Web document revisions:
______________________________

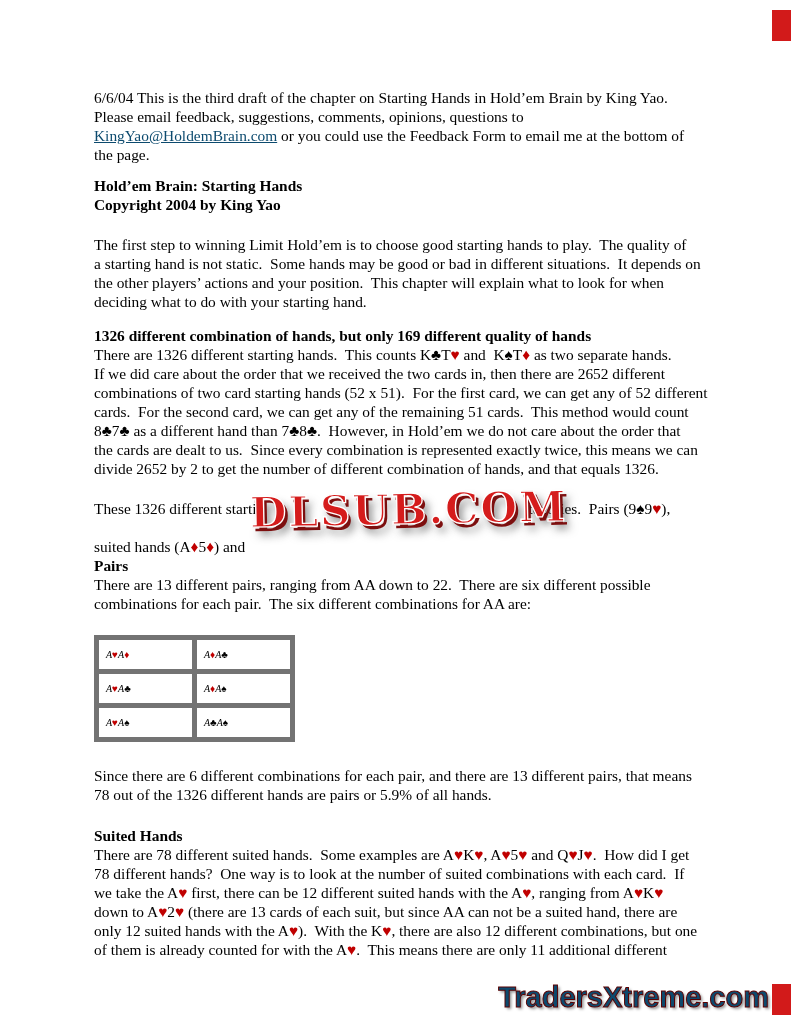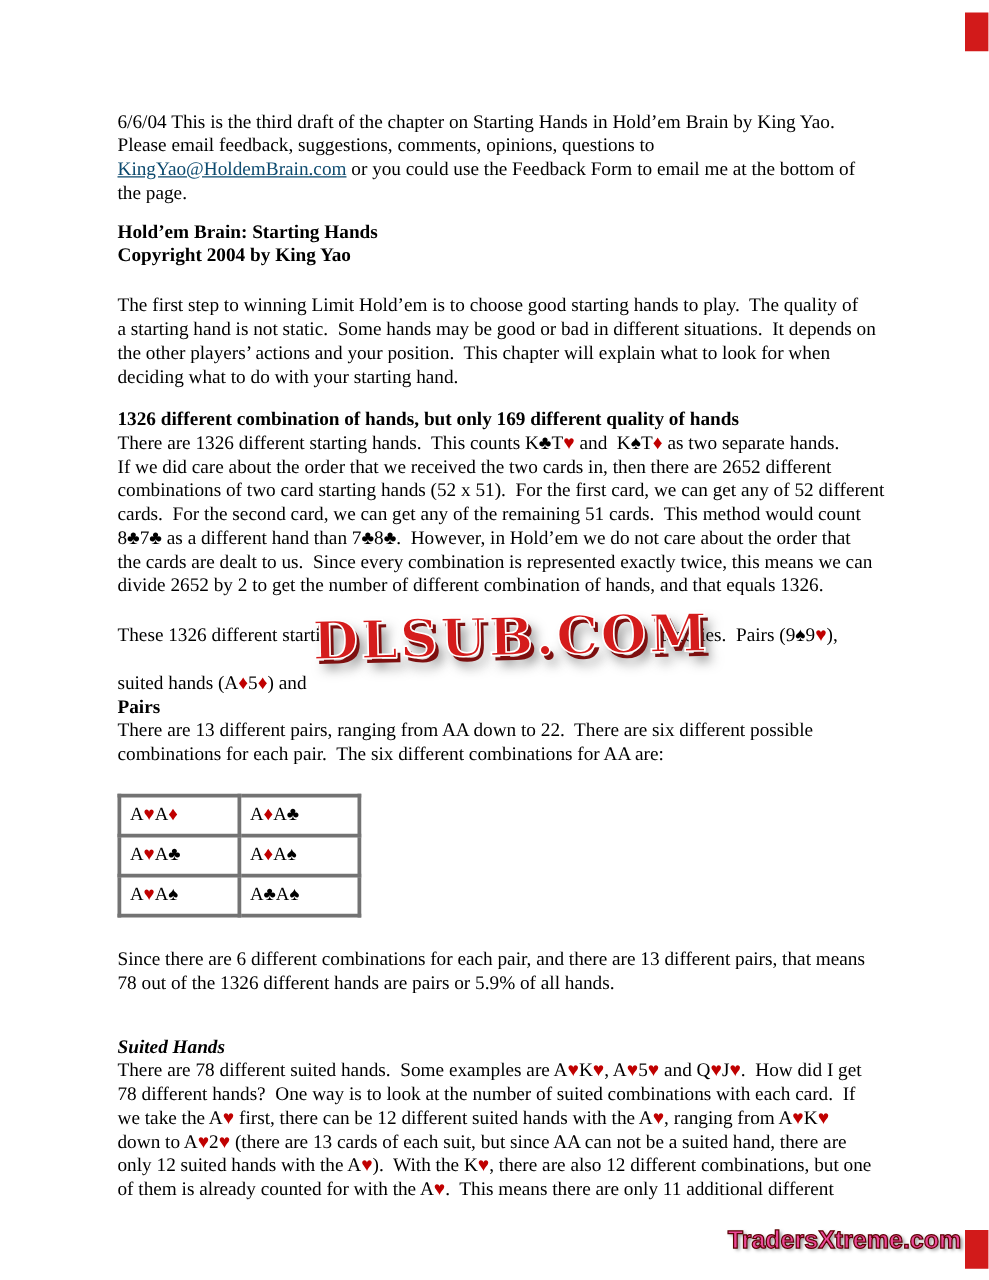--- a/index.html
+++ b/index.html
@@ -9,39 +9,39 @@
   .tline{white-space:pre;line-height:19px;min-height:19px;}
   .tline-h{white-space:pre;line-height:19px;}
   .bold{font-weight:bold;}
   .suit-red{color:#c00000;}
   .link{color:#0c4a6e;text-decoration:underline;cursor:pointer;}
   .block{margin:0;}
   .mt-title{margin-top:12px;}
   .mt21{margin-top:21px;}
   .mt15{margin-top:15px;}
   .mt12{}
-  .mt18{margin-top:32px;font-style:italic;}
+  .mt18{margin-top:22px;}
   .mt22{margin-top:22px;}
   .mt24{margin-top:24px;}
   .wm-para{margin-top:21px;position:relative;}
   .gap19{margin-top:19px;}
   .split{display:flex;}
   .wm-gap{display:inline-block;width:272px;flex:0 0 272px;}
   .dlsub{position:absolute;left:156px;top:-14px;font-family:"DejaVu Serif",serif;font-weight:bold;
          font-size:42px;letter-spacing:2px;color:#d51c1c;-webkit-text-stroke:1.3px #ffffff;
          text-shadow:3px 4px 0 #7d0f0f,6px 8px 9px rgba(40,40,40,.55);transform:rotate(-1.2deg);
          white-space:nowrap;}
   .combo-table{border-collapse:collapse;}
-  .combo-table td{border:3px solid #737373;width:86px;height:29px;padding:0 0 0 7px;
-                  font-size:15px;vertical-align:middle;white-space:pre;}
+  .combo-table td{border:5px solid #737373;width:86px;height:29px;padding:0 0 0 7px;
+                  font-size:10px;vertical-align:middle;white-space:pre;font-style:italic;}
   .tc4s{position:absolute;top:2px;right:28px;font-family:"Liberation Sans",sans-serif;
         font-weight:bold;font-size:40px;color:#949494;letter-spacing:.5px;
         text-shadow:0 1px 1px #ffffff,1px 2px 2px rgba(0,0,0,.35);}
   .traders{position:absolute;top:981px;right:22px;font-family:"Liberation Sans",sans-serif;
-           font-weight:bold;font-size:20px;color:#ec4899;-webkit-text-stroke:1px #5a0000;
+           font-weight:bold;font-size:29px;color:#0c4a6e;-webkit-text-stroke:1px #5a0000;
            text-shadow:2px 2px 3px rgba(0,0,0,.45);white-space:nowrap;}
   .red-tab{position:absolute;right:0;width:19px;background:#d21a1a;}
   .red-tab.top{top:10px;height:31px;}
   .red-tab.bottom{top:984px;height:31px;}
 </style>
 </head>
 <body>
 
 <div class="page">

______________________________

[Exercise]:
Establish how many lines of the data above contain "bold". State that number and no more.

[Exercise solution]:
5